伊藤常足旧宅
Itou Tsunetari



 
福岡県指定史跡 (平成7年1月9日指定)
福岡県鞍手郡鞍手町古門1256
建築年代/天明6年(1786)
用途区分/宮司・国学者
残存建物/主屋
公開状況/公開
伊藤常足は江戸期の国学者である。安政3年(1774)に古物神社の神主の家に生まれ、26歳で国学者・青柳種信に師事、31歳から37年の歳月をかけて九州全域の地誌「太宰管内志」全82巻を編纂した人物である。当住宅は彼が13歳の時に建てられ、85歳で天寿を全うするまでの生涯を過ごした住拠である。住宅が所在する鞍手町は筑豊地方北部に位置し、町の南北を遠賀川が縦貫し、水利に恵まれた大穀倉地帯で、明治期には産炭に恵まれたため石炭産業が勃興したこともあったが、廃坑後の現在は純然たる農村地帯に逆戻りしている。
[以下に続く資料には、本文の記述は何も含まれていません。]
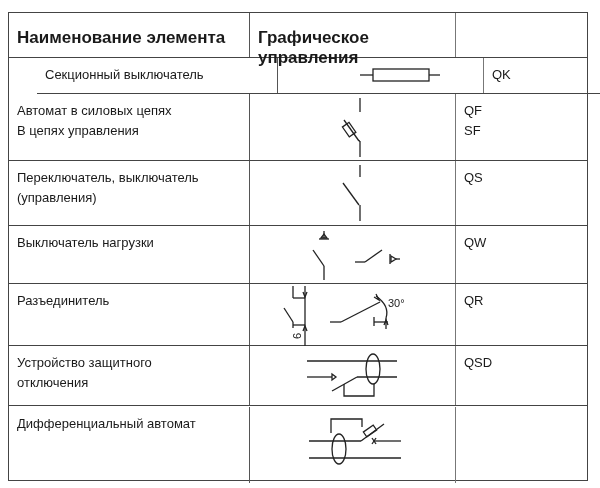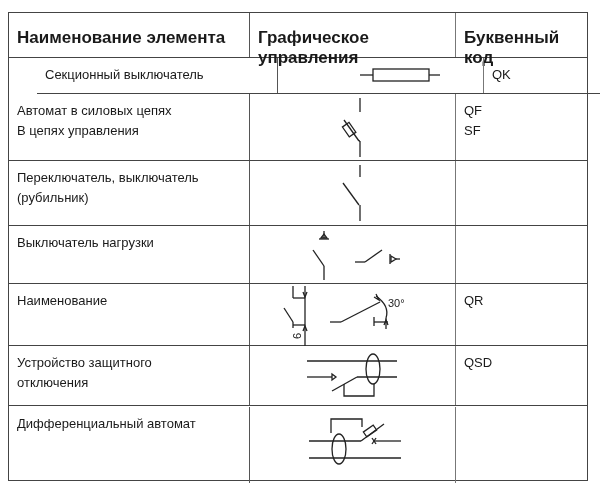--- a/index.html
+++ b/index.html
@@ -28,7 +28,6 @@
   <div class="row hdr" style="top:0;height:45px;">
     <div class="cell c1">Наименование элемента</div>
     <div class="cell c2">Графическое управления</div>
-    <div class="cell c3">Буквенный код</div>
   </div>
 
   <div class="row" style="top:45px;height:36px;margin-left:28px;">

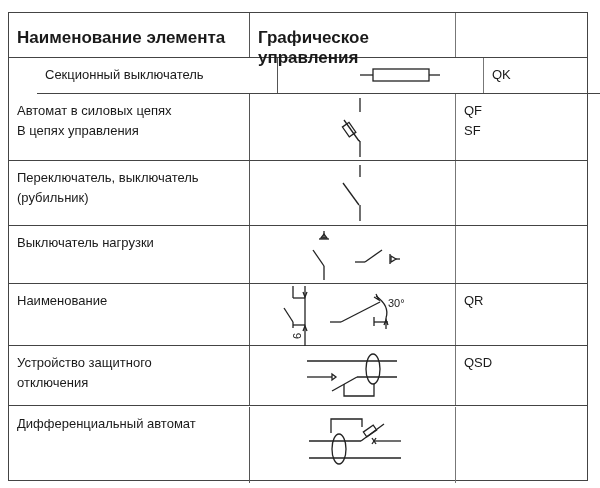--- a/index.html
+++ b/index.html
@@ -77,6 +77,9 @@
         <line x1="93" y1="22" x2="109" y2="44"></line>
         <line x1="110" y1="44" x2="110" y2="60"></line>
       </svg>
+    </div>
+    <div class="cell c3">
+      <span class="txt">QS</span>
     </div>
   </div>
 

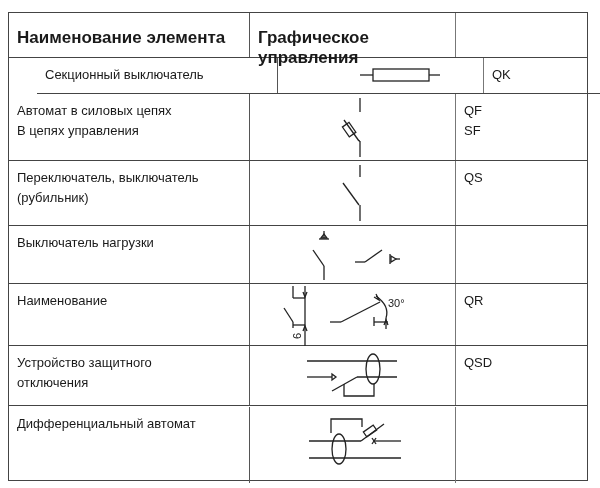--- a/index.html
+++ b/index.html
@@ -69,7 +69,7 @@
   <div class="row" style="top:148px;height:65px;">
     <div class="cell c1">
       <span class="txt">Переключатель, выключатель</span>
-      <span class="txt">(рубильник)</span>
+      <span class="txt">(управления)</span>
     </div>
     <div class="cell c2">
       <svg class="sym" width="206" height="65">

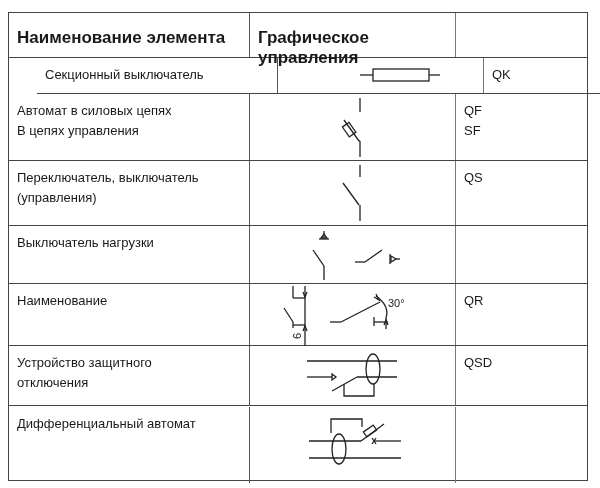--- a/index.html
+++ b/index.html
@@ -103,6 +103,9 @@
         <line x1="146" y1="33" x2="150" y2="33"></line>
       </svg>
     </div>
+    <div class="cell c3">
+      <span class="txt">QW</span>
+    </div>
   </div>
 
   <div class="row" style="top:271px;height:62px;">

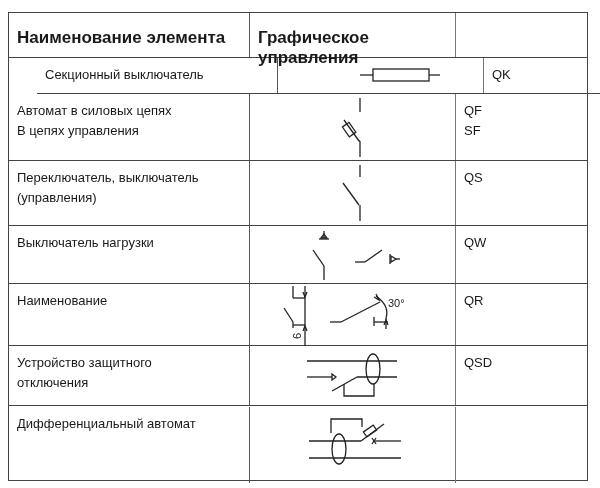--- a/index.html
+++ b/index.html
@@ -110,7 +110,7 @@
 
   <div class="row" style="top:271px;height:62px;">
     <div class="cell c1">
-      <span class="txt">Наименование</span>
+      <span class="txt">Разъединитель</span>
     </div>
     <div class="cell c2">
       <svg class="sym" width="206" height="62">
古門神社に隣接して屋敷を構える伊藤家は神主の家柄ではあったが、生計のため農業も営んでいたため、むしろ住宅は一般的な農家の構えを採っており、戸口を入ると広い通り土間があり、床上部は田の字型の四間取平面となっている。ただ太宰管内志の資料集である「群書抄録」に描かれる旧宅間取図には主屋の上手奥より渡り廊下で神祇殿と称する建物と結ばれている様が描かれていることから、嘗ては神官住居としての体裁も整えられていたようである。いずれにせよ、今に残る姿は実に質素な建前で、度々に亘って藩主に謁見する名誉を受けながらも、建物には飾るところが一切見られない。彼の気骨な人柄が想像されるようである。